(Beginning of Entries provided)

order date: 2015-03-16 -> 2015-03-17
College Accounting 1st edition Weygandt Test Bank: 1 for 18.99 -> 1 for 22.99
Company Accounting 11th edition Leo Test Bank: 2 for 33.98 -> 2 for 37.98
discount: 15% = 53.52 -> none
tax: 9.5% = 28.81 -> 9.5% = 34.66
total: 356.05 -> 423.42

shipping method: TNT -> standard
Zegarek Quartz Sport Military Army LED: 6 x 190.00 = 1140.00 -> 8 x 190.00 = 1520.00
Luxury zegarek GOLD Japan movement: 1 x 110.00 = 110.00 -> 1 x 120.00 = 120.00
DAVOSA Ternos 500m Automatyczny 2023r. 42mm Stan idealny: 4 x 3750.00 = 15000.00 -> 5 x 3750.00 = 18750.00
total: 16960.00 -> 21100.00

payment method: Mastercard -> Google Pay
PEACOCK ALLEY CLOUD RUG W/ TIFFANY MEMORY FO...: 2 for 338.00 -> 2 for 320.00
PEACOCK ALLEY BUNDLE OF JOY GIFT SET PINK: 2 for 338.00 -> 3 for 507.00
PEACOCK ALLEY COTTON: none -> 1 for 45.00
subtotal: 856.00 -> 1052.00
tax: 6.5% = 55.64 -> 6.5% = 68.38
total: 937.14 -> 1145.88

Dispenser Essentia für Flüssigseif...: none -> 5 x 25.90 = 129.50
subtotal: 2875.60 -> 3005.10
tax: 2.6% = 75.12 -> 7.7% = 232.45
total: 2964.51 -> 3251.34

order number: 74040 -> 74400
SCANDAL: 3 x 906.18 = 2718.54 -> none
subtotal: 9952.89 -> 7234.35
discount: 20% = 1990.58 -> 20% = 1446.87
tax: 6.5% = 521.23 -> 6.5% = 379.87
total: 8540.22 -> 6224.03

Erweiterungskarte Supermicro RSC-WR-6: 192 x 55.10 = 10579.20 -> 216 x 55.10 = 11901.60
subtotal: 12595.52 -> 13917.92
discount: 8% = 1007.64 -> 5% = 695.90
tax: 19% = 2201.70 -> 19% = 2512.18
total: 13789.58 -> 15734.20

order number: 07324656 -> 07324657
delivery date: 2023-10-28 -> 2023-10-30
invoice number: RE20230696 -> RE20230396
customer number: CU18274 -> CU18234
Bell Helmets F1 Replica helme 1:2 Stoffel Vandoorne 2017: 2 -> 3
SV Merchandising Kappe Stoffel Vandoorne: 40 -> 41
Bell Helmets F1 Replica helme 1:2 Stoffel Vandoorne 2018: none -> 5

(End of Entries provided)

Identify the lines above with the word "Stoffel". Copy them.

Bell Helmets F1 Replica helme 1:2 Stoffel Vandoorne 2017: 2 -> 3
SV Merchandising Kappe Stoffel Vandoorne: 40 -> 41
Bell Helmets F1 Replica helme 1:2 Stoffel Vandoorne 2018: none -> 5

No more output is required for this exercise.